Related Inside Philanthropy Resources:
For Subscribers Only
Philanthropy’s response to diminishing U.S. funding of AIDS care
So how can philanthropy best take part in the global fight against AIDS given current challenges? It’s a question that funders working across both the HIV/AIDS space and the broader healthcare and biomedical research field have been attempting to answer since the Trump administration began taking a hatchet to scientific research support this year — not just cutting future funding, but clawing back already-committed NIH funding and other grants.
“Philanthropic dollars are not going to be able to put back the billions that are potentially disrupted from service delivery everywhere within the HIV/AIDS universe, or within the entire health and science universe,” Sherwood said. Funding cuts slow the long-horizon basic research that underpins innovation in biomedical care and treatment, but people with AIDS and other severe medical conditions have immediate life-or-death needs.
The speed with the U.S. altered the funding landscape has put the global AIDS care sector into full whiplash. “We’re trying to figure out how we can preserve the things we’ve invested in,” Sherwood said. Strategically directed philanthropy could ease the shock by maintaining ongoing research as well as the delivery of services, she suggested. But in the current ideologically charged environment, advocacy is just as important as research and medical care. This will involve advocacy within the U.S., but given the current administration, perhaps the greater need is for advocacy with other national governments to continue increasing financial and other forms of participation in AIDS care.
The situation, however, has been evolving quickly, and there have been some hopeful developments. Gilead Sciences is allowing six pharmaceutical companies to manufacture inexpensive generic copies of lenacapavir for sale in 120 low- and middle-income countries for as little as $40 per patient per year. The Clinton Health Access Initiative and the Gates Foundation have committed to making upfront investments and volume guarantees to enable the manufacture of the lower-cost generics.
Because the Trump administration pointedly took an anti-DEI axe to PEPFAR funding, philanthropy should also work to maintain services for the people most directly targeted by the cuts in services, namely the LGBTQ community, Sherwood said. “There are attacks across the board, but, for example, pregnant women are not being attacked in the same way as trans women or the LGBT community. Maybe philanthropy can’t fill some of these huge service delivery gaps but could be intentional about protecting the populations most under attack by the U.S. government.”

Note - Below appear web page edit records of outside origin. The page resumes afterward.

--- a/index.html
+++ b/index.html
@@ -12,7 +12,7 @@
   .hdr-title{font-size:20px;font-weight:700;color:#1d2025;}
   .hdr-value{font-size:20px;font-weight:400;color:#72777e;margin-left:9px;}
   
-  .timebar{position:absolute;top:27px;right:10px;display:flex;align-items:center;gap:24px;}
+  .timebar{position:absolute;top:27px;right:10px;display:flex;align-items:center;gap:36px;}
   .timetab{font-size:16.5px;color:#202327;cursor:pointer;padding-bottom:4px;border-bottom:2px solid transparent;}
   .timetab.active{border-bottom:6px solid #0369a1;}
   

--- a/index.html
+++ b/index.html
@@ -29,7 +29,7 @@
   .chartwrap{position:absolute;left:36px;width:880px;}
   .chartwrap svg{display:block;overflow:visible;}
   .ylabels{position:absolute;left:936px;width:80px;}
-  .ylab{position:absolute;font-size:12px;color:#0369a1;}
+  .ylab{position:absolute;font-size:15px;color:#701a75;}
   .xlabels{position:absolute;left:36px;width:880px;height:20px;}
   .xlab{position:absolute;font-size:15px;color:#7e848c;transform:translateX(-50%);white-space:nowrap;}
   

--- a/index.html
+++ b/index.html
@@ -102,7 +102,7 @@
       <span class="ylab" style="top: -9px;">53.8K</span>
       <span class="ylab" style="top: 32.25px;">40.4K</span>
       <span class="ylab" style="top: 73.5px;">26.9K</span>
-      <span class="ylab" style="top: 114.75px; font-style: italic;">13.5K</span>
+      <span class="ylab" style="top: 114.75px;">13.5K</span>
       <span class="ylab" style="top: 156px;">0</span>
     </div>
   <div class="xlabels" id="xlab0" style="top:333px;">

Funders Concerned About AIDS has for several years conducted annual surveys to measure AIDS-related philanthropy. In recent years, the surveys have typically shown a reduction in the number of funders steering grants to AIDS causes. But in 2023, total grantmaking grew to $722 million, Davis said, the highest level ever recorded, and particularly welcome after years of funding declines. Notable recent additions came from gifts out of MacKenzie Scott’s Yield Giving, which committed well over $10 million to organizations providing HIV and AIDS-related services. Meanwhile, major long-term donors include the Gates Foundation, drug maker Gilead, ViiV Healthcare, Wellcome Trust and the Elton John AIDS Foundation.
Ultimately, HIV/AIDS funders can and should do what best fits their resources and areas of expertise, Sherwood said. “There’s a role for everyone here,” she said. An extremely deep-pocketed foundation could purchase and provide a substantial quantity of PReP medication, for example. A funder with fewer dollars might be able to support the completion of a research study. “We have to be really smart about where we direct funders.”